WHAT TO WORK ON: Would you repeat exactly the part of the listing below that runs from the line containing "[812,147,901,160] // return" down to the line containing "[1065,273,1099,286] src/ ->", inclusive, and nothing else?

#### DATA FOR THE TASK ####

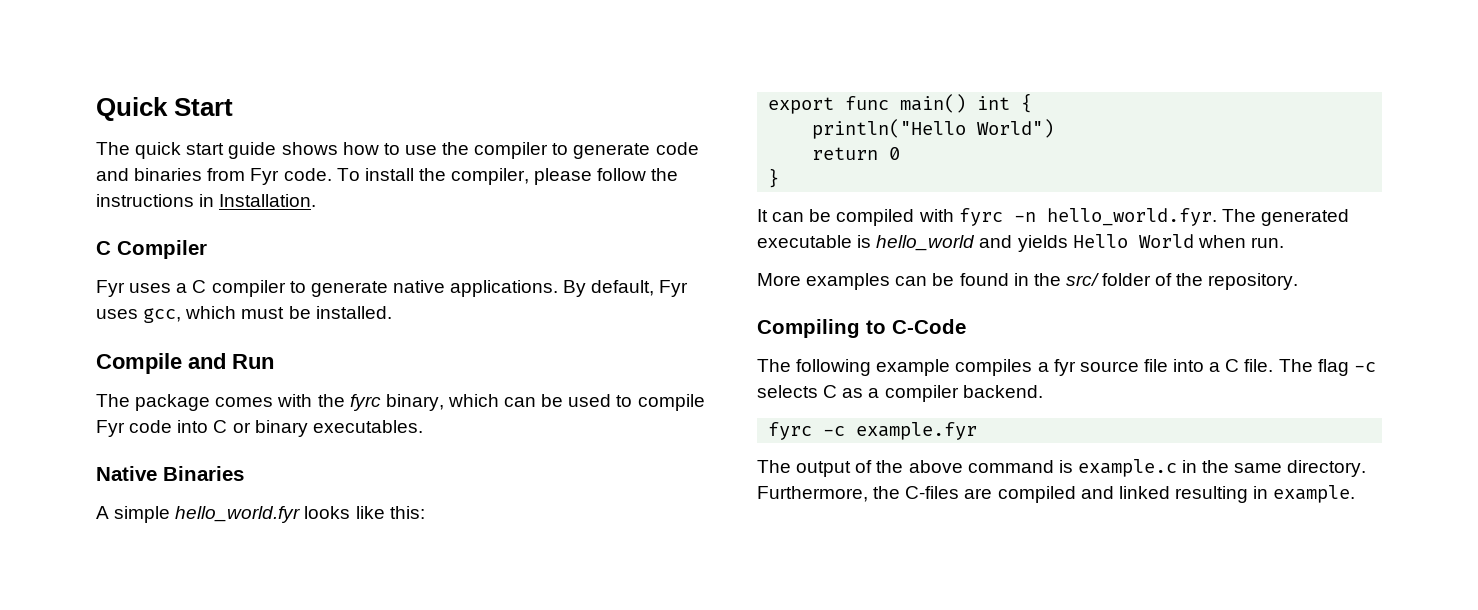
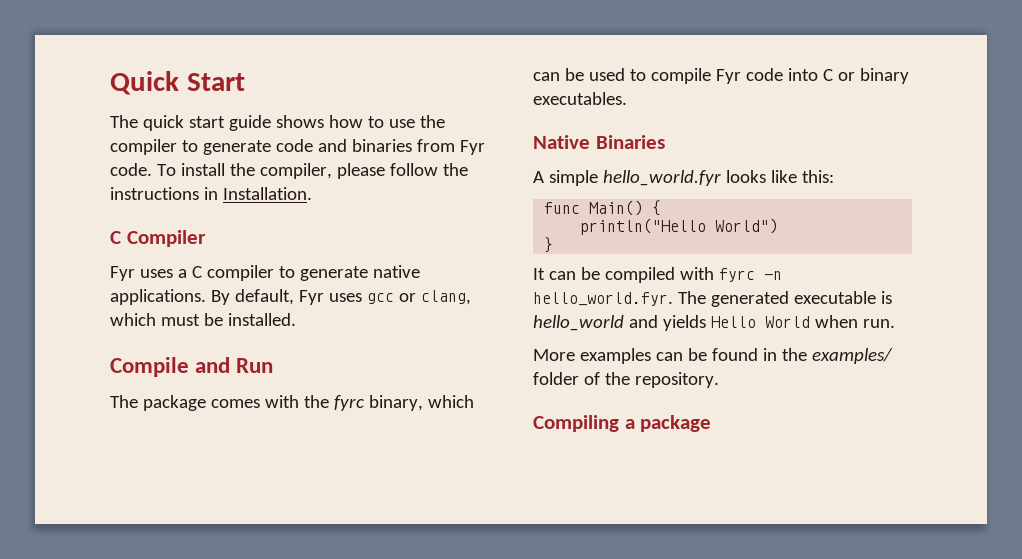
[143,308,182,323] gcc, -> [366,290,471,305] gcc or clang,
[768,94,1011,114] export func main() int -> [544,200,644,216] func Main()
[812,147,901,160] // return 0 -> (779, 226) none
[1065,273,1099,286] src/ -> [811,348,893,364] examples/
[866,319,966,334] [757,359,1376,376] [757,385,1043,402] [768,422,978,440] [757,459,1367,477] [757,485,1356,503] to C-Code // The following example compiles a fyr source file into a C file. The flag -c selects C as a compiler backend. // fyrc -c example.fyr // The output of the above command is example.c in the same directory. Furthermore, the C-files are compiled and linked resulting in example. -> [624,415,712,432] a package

####

ANSWER BELOW:
[812,147,901,160] // return 0 -> (779, 226) none
[1065,273,1099,286] src/ -> [811,348,893,364] examples/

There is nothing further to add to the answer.